Il certificato medico non basta ad attestare l’esistenza della malattia del lavoratore in presenza di altri elementi oggettivi. Ad affermarlo è la Corte di Cassazione che, con sentenza n. 17113/16, ritorna sulla questione della valenza che assumono i certificati medici quando il dipendente assume una condotta palesemente incompatibile con la malattia accertata dal medico curante.
La credibilità della certificazione medica prodotta dal lavoratore può, quindi, venire meno ogni qual volta esistano elementi di fatto capaci di dimostrare l’inesistenza della malattia o, almeno, la sua inidoneità a impedire la prestazione lavorativa.
La causa in oggetto riguardava un lavoratore licenziato per simulazione fraudolenta di stato di malattia.

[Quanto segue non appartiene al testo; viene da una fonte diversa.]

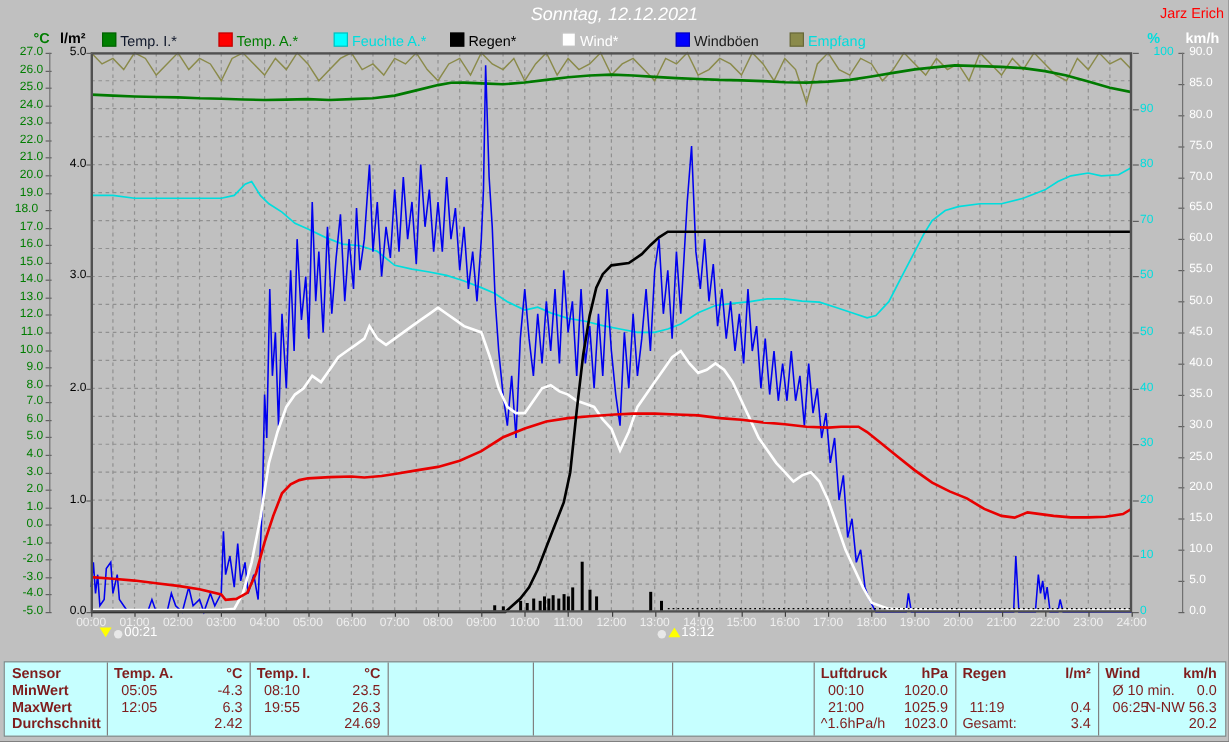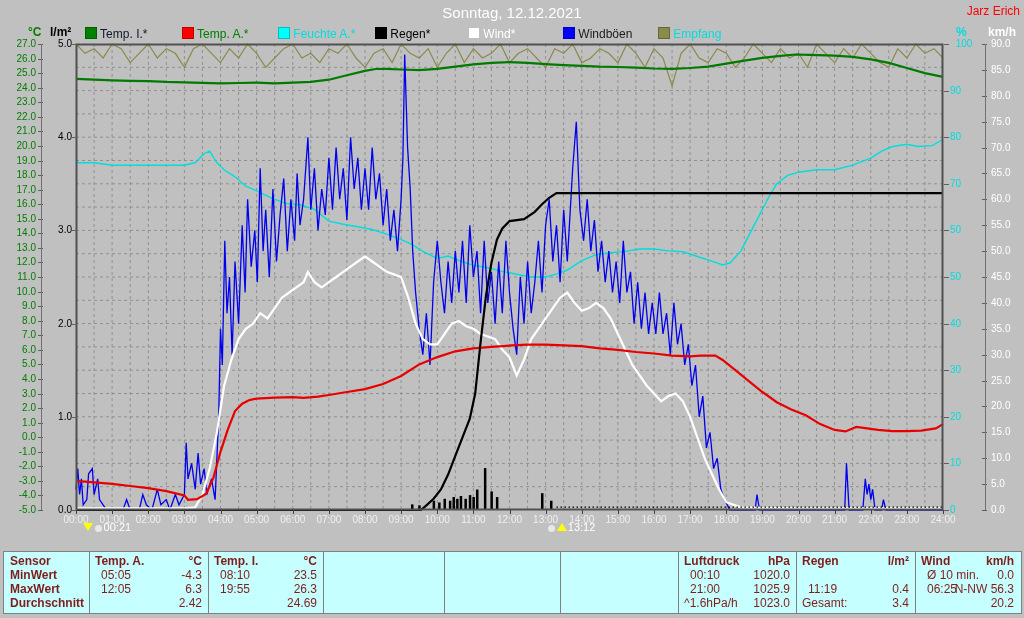--- a/index.html
+++ b/index.html
@@ -6,7 +6,7 @@
   .screen{position:relative;width:1024px;height:618px;background:#c0c0c0;overflow:hidden;
           font-family:"Liberation Sans", sans-serif;-webkit-font-smoothing:none;}
   .abs{position:absolute;}
-  .title{top:4px;left:0;width:1024px;text-align:center;color:#ffffff;font-size:15px;}
+  .title{top:4px;left:0;width:1024px;text-align:center;color:#ffffff;font-size:15px;font-style:italic;}
   .station{top:4px;right:4px;color:#ff0000;font-size:12px;}
   .unit{font-size:12px;font-weight:bold;}
   .ticklabel{font-size:10px;line-height:10px;white-space:nowrap;}

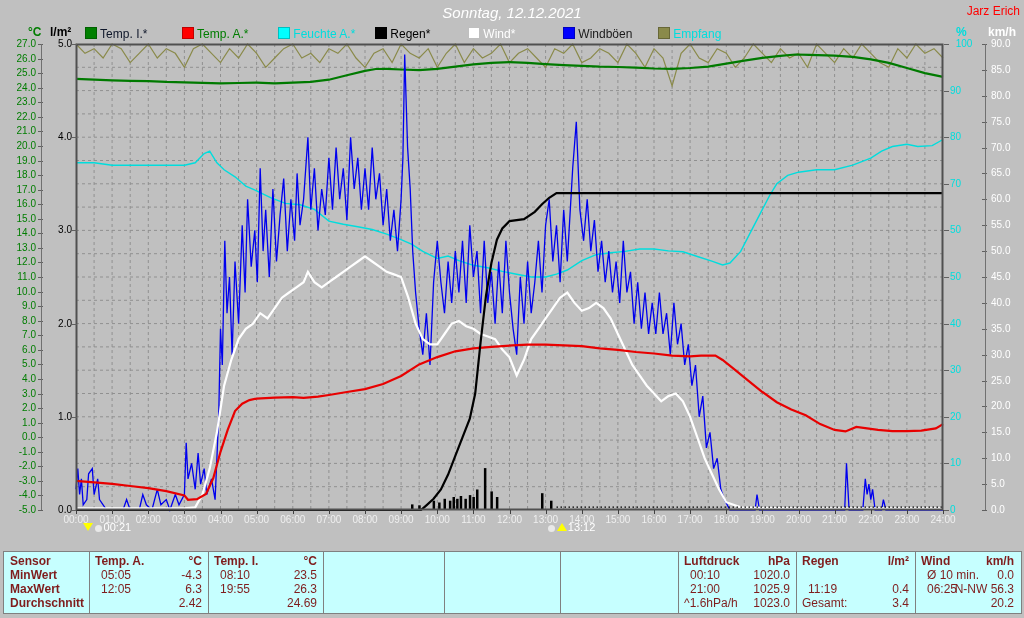--- a/index.html
+++ b/index.html
@@ -273,7 +273,7 @@
     <div class="stub abs" style="position:absolute;left:72px;top:416.8px"></div>
     <div class="ticklabel abs" style="position:absolute;left:44px;top:505px;width:28px;text-align:right;color:#000000">0.0</div>
     <div class="stub abs" style="position:absolute;left:72px;top:510px"></div>
-    <div class="ticklabel abs" style="position:absolute;left:950px;top:39px;width:28px;text-align:center;color:#00dddd">100</div>
+    <div class="ticklabel abs" style="position:absolute;left:950px;top:39px;width:28px;text-align:right;color:#00dddd">100</div>
     <div class="stub abs" style="position:absolute;left:944px;top:44px"></div>
     <div class="ticklabel abs" style="position:absolute;left:950px;top:85.6px;width:28px;text-align:left;color:#00dddd">90</div>
     <div class="stub abs" style="position:absolute;left:944px;top:90.6px"></div>

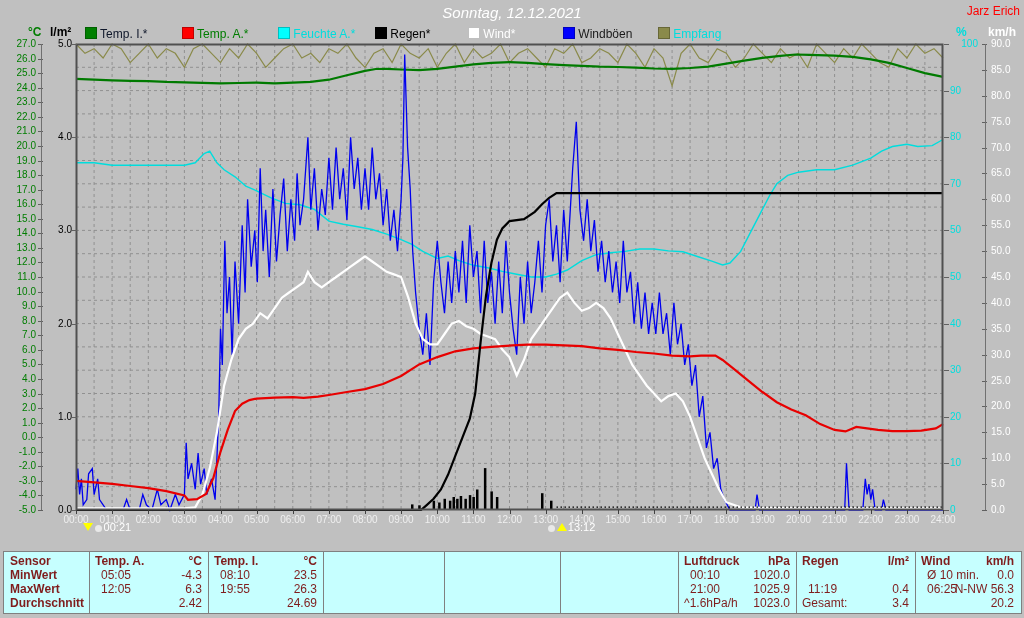--- a/index.html
+++ b/index.html
@@ -213,7 +213,7 @@
     <div class="stub abs" style="position:absolute;left:38px;top:145.9px"></div>
     <div class="ticklabel abs" style="position:absolute;left:8px;top:155.5px;width:28px;text-align:right;color:#007d00">19.0</div>
     <div class="stub abs" style="position:absolute;left:38px;top:160.5px"></div>
-    <div class="ticklabel abs" style="position:absolute;left:8px;top:170.1px;width:28px;text-align:right;color:#007d00">18.0</div>
+    <div class="ticklabel abs" style="position:absolute;left:8px;top:170.1px;width:28px;text-align:center;color:#007d00">18.0</div>
     <div class="stub abs" style="position:absolute;left:38px;top:175.1px"></div>
     <div class="ticklabel abs" style="position:absolute;left:8px;top:184.6px;width:28px;text-align:right;color:#007d00">17.0</div>
     <div class="stub abs" style="position:absolute;left:38px;top:189.6px"></div>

Nella stessa, il licenziamento era stato intimato in quanto l’azienda aveva accertato che il lavoratore aveva compiuto una serie di azioni e movimenti incompatibili con la lombalgia dichiarata.

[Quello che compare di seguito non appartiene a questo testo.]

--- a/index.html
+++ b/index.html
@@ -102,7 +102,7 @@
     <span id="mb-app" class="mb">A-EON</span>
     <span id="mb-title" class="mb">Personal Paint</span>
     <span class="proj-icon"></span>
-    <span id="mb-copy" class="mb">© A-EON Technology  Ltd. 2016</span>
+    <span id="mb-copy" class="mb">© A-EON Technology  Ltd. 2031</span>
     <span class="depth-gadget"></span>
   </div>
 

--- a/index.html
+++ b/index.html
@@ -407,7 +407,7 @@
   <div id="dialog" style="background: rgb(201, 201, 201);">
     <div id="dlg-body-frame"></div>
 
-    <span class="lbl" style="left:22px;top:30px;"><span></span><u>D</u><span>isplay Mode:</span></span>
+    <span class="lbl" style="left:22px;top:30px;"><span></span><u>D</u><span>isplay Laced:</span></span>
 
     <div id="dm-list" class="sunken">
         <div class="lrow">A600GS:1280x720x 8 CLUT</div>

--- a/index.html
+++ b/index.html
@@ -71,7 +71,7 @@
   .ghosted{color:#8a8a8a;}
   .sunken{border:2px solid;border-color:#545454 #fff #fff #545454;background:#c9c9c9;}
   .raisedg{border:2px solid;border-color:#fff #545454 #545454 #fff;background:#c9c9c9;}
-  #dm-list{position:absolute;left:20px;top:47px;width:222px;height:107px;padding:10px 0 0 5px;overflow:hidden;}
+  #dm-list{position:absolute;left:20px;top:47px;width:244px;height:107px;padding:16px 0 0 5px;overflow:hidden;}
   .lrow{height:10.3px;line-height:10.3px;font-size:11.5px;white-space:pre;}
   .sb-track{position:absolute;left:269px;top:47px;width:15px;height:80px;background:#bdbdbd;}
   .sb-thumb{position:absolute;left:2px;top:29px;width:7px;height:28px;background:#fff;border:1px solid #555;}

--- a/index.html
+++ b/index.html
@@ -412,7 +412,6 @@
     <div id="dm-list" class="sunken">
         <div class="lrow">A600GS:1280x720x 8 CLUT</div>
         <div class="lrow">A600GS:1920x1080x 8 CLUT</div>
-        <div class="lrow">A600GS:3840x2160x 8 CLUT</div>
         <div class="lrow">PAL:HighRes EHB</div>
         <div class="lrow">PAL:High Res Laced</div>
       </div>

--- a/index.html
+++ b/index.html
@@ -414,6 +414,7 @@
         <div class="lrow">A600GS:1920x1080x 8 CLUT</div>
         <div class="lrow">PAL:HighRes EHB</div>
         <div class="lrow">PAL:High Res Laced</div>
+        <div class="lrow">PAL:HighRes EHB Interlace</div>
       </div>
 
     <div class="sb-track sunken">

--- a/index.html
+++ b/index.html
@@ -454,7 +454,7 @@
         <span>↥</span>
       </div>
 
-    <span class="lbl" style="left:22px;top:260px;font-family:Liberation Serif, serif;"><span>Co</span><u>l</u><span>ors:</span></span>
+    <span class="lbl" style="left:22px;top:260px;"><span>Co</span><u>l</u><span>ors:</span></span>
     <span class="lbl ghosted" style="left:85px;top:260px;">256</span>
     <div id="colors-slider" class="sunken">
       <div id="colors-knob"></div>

Secondo la Corte, se questa può incidere negativamente sul corretto adempimento della stessa, il datore avrebbe piena facoltà di investigare sulla condotta del dipendente estranea allo svolgimento della prestazione lavorativa.
Il datore, quindi, anche se non ha la certezza di un illecito ma solo un semplice sospetto circa la commissione di atti non regolari, può incaricare un’agenzia investigativa di seguire il dipendente assente per malattia al fine di verificare se la certificazione medica inviata per motivare l’assenza sia attendibile oppure no. Tuttavia, il controllo non può essere delegato a soggetti terzi esterni ma spetta direttamente al datore o a un’agenzia investigativa.